Une étude de l’Economist Intelligence Unit le vérifiait en 2012, révélant que 80% des personnes ayant bénéficié d’une expatriation connaissait une progression professionnelle immédiate à leur retour dans le pays d’origine, pour 67% assortie d’une augmentation de rémunération.
Mais pourquoi les femmes ont-elles été si longtemps tenues à l’écart de l’expatriation et sont encore minoritaires parmi les hauts potentiels que les grandes firmes envoient parfaire leur formation au leadership à l’étranger? Avec le franc-parler qu’on lui sait, Jean-Claude Le Grand, directeur du développement international RH et directeur corporate diversité de L’Oréal, résumait le problème en une phrase sans ambages : « Avant, l’expatriation était un sujet simple pour un DRH : on proposait un poste à l’étranger à un homme, on parlait surtout de conditions salariales et il rentrait chez lui en annonçant joyeusement : “Chérie, fais les valises, on part pour Jakarta”. Quand vous faites la même proposition à une femme, ça devient “Attendez, il y a de la place au lycée français pour les enfants? Et mon conjoint, il a son travail ici, je dois lui demander de tout plaquer?”. »
En pratique (s)
Alors, que faire, pour favoriser l’expatriation au féminin? L’Oréal, puisqu’on en parle, a bâti, avec d’autres mutlinationales un programme spécifiquement dédié à la mobilité des « couples à double carrière » : International Dual Career Network offre aux conjoint.es de salarié.es expatrié.es des opportunités de networking local et une bourse à l’emploi hautement qualifié afin d’une part de faire sauter le frein « et mon mari, alors? » chez les femmes qui hésitent à accepter une mobilité et d’autre part de permettre à celles qui ont suivi leur partenaire de vie de ne plus « subir » un départ à l’étranger mais de le mettre à profit pour développer elles aussi leur carrière.

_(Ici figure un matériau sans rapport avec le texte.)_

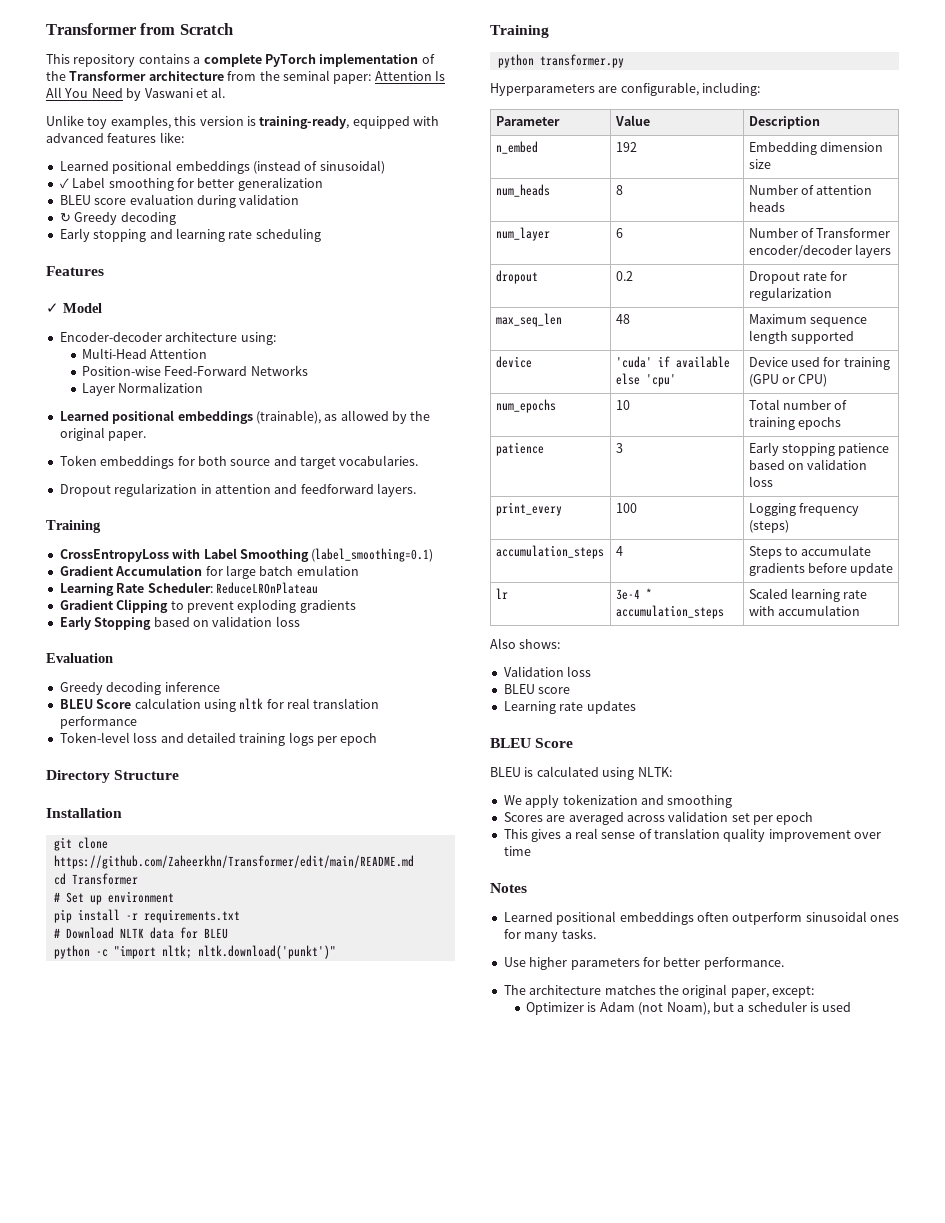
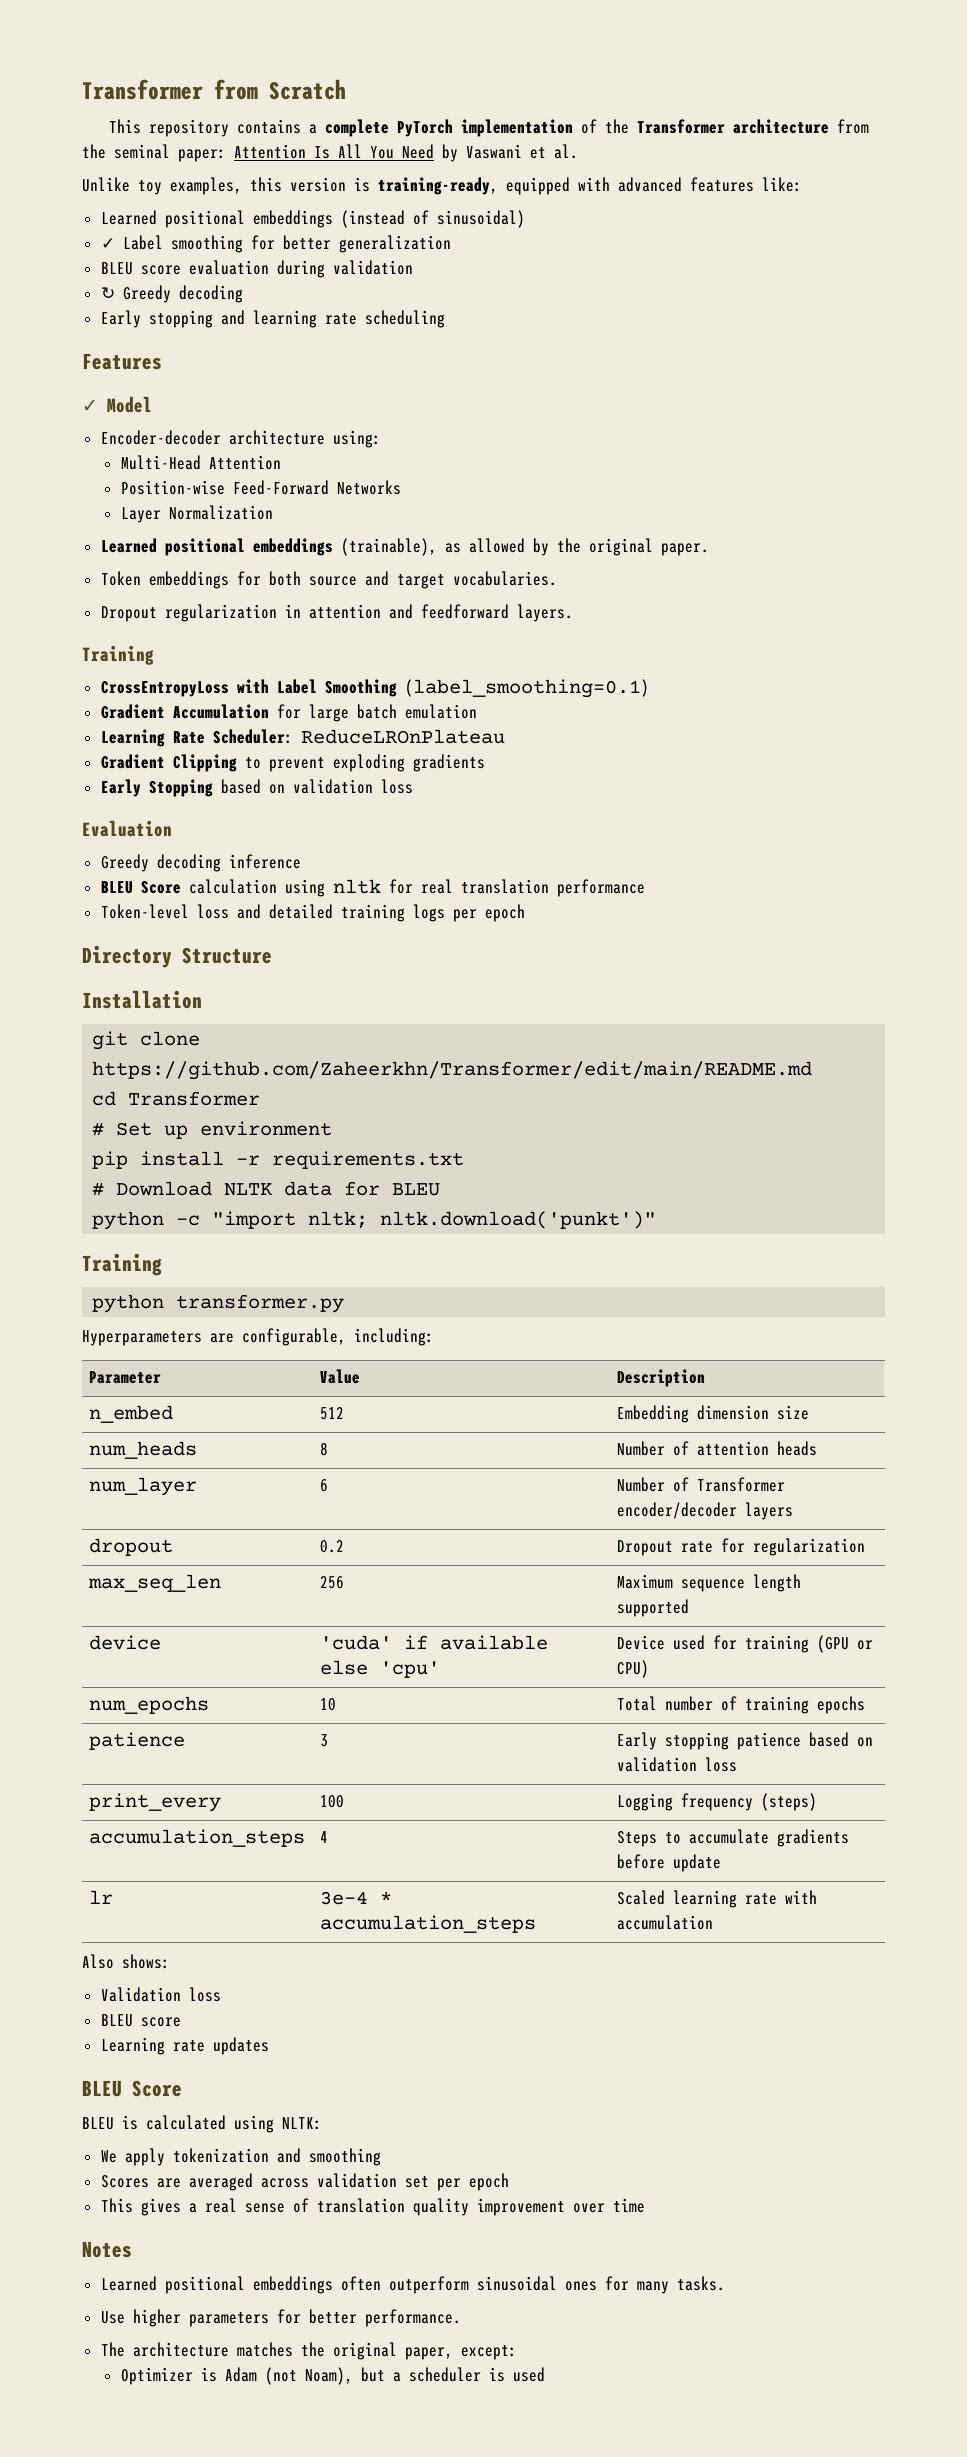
- n_embed | 192 | Embedding dimension size
+ n_embed | 512 | Embedding dimension size
- max_seq_len | 48 | Maximum sequence length supported
+ max_seq_len | 256 | Maximum sequence length supported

D’autres pratiques intéressantes sont à creuser, comme « la mobilité de proximité » dont nous parlait il y a quelques mois Emmanuelle Jardat, directrice de la RSE d’Orange Business Service, pour qui il a été possible d’organiser son temps professionnel et son temps familial entre deux villes, avec des temps de déplacement modéré. Moïra Taillefer, directrice de la formation division produits grands publics chez L’Oréal Moïra Taillefer, témoignait elle aussi, sur notre blog, d’une expérience à m-chemin entre expatriation et télétravail, entre Paris et Lausanne.
Reste enfin à explorer toutes les solutions que la transformation digitale peut amener pour ne plus faire du déménagement de tout un foyer la voie unique d’une expérience professionnelle multi-culturelle. le « village global » que devinait Marshall McLuhan dès les années 1960, est bien devenu notre réalité. Imaginons-en ensemble les usages qui favoriseront le frottement des cultures et l’expérimentation d’autres manières de voir et de faire sans avoir forcément besoin de parcourir physiquement des milliers de kilomètres.
Marie Donzel, pour le blog EVE.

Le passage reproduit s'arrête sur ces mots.